目をじっと見ても、殺意など露ほども感じられない。
せいぜい、僕への同属嫌悪ぐらい。
だからと言って、安心出来ないのは分かってる。
今まで、人を信頼して、同時に同じ心が返ってきた事の方が少なかった。こういう時に信じてしまいそうになるのが自分の悪い所だから。
…全てを疑う。
そんな警察がよく言っていそうな台詞を、いつも僕は心に留めている。
「料理?まぁ、簡単なものなら。」
「そっか。あ、スーパーとかコンビニとかの場所まだ分からないよね?今日案内しておこうか?」
「いえ大丈夫です、簡単な地図だけ描いて貰えれば。
この辺、そんなに入り組んでいなさそうだし。

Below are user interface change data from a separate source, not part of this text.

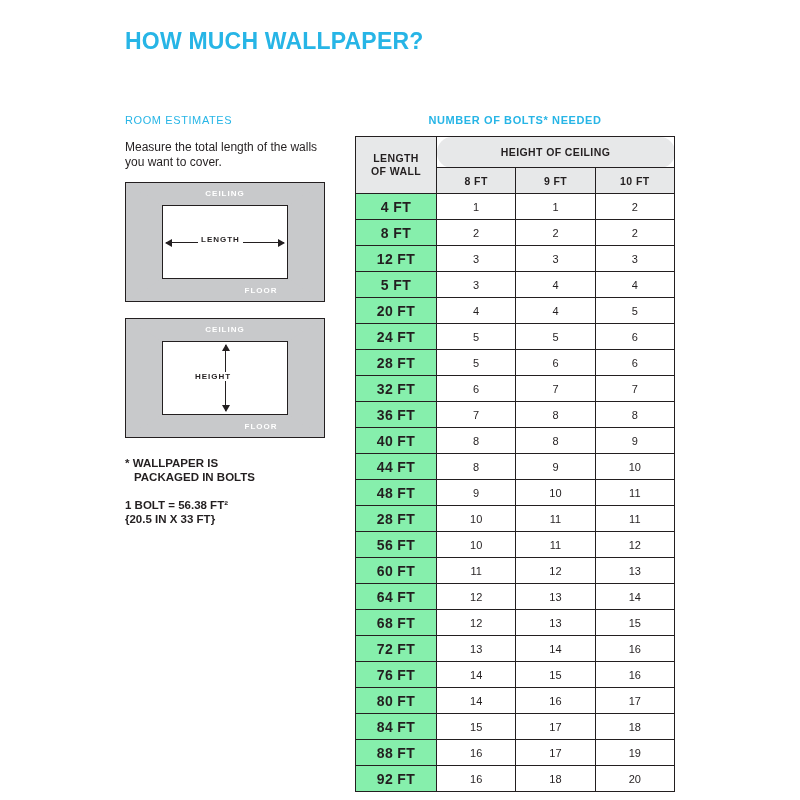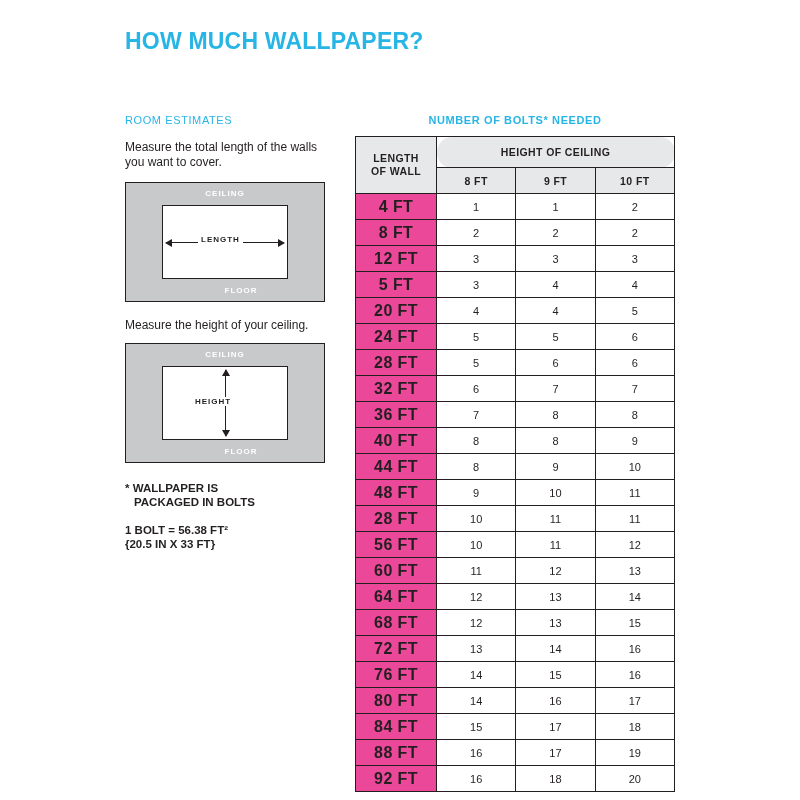"4 FT" table.bolts td.rowhead { background: #ec4899 -> #86efac; font-size: 16px -> 14px }
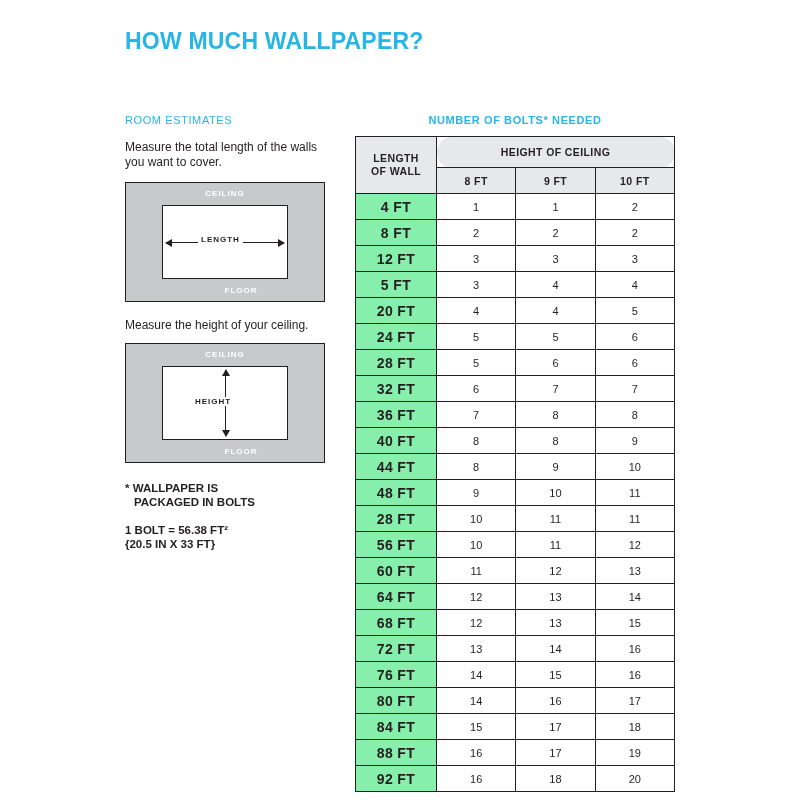"FLOOR" .diagram .lbl-floor { left: 16px -> 0; padding-left: none -> 36px }
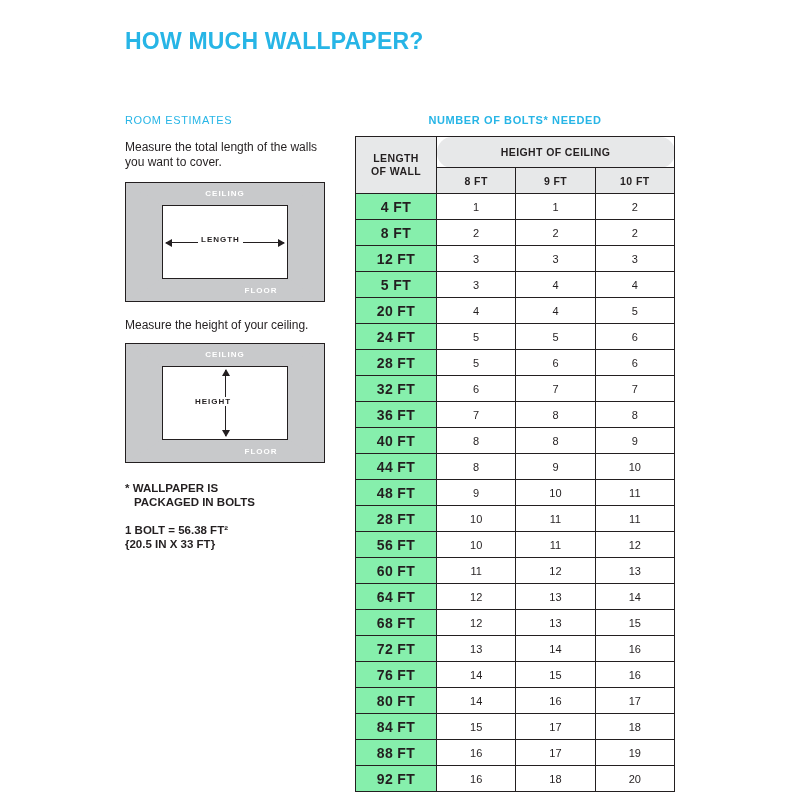"Measure the height of your" div.para { html: <div>Measure the height of your ceiling.</div> -> none }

」
湊君は、洞察力が鋭いと思う。そして、簡単に人を信じない。友也さんの事すら、まだ完全に信じてはいなさそうだし。
侑君は、その逆。
簡単に人を信頼してしまう。人を観察する目は養われていても、それを活かせていない。
だから湊君に対して危機感を抱いていたとしても、注意力が足りないから意味がなくなる。
「はい、描いたよ。あとは、分からない所ある?」
「俺はないけど…。ある?兄さん。」
「…ない。」
顔は似ていても根底に潜むものは全く違う。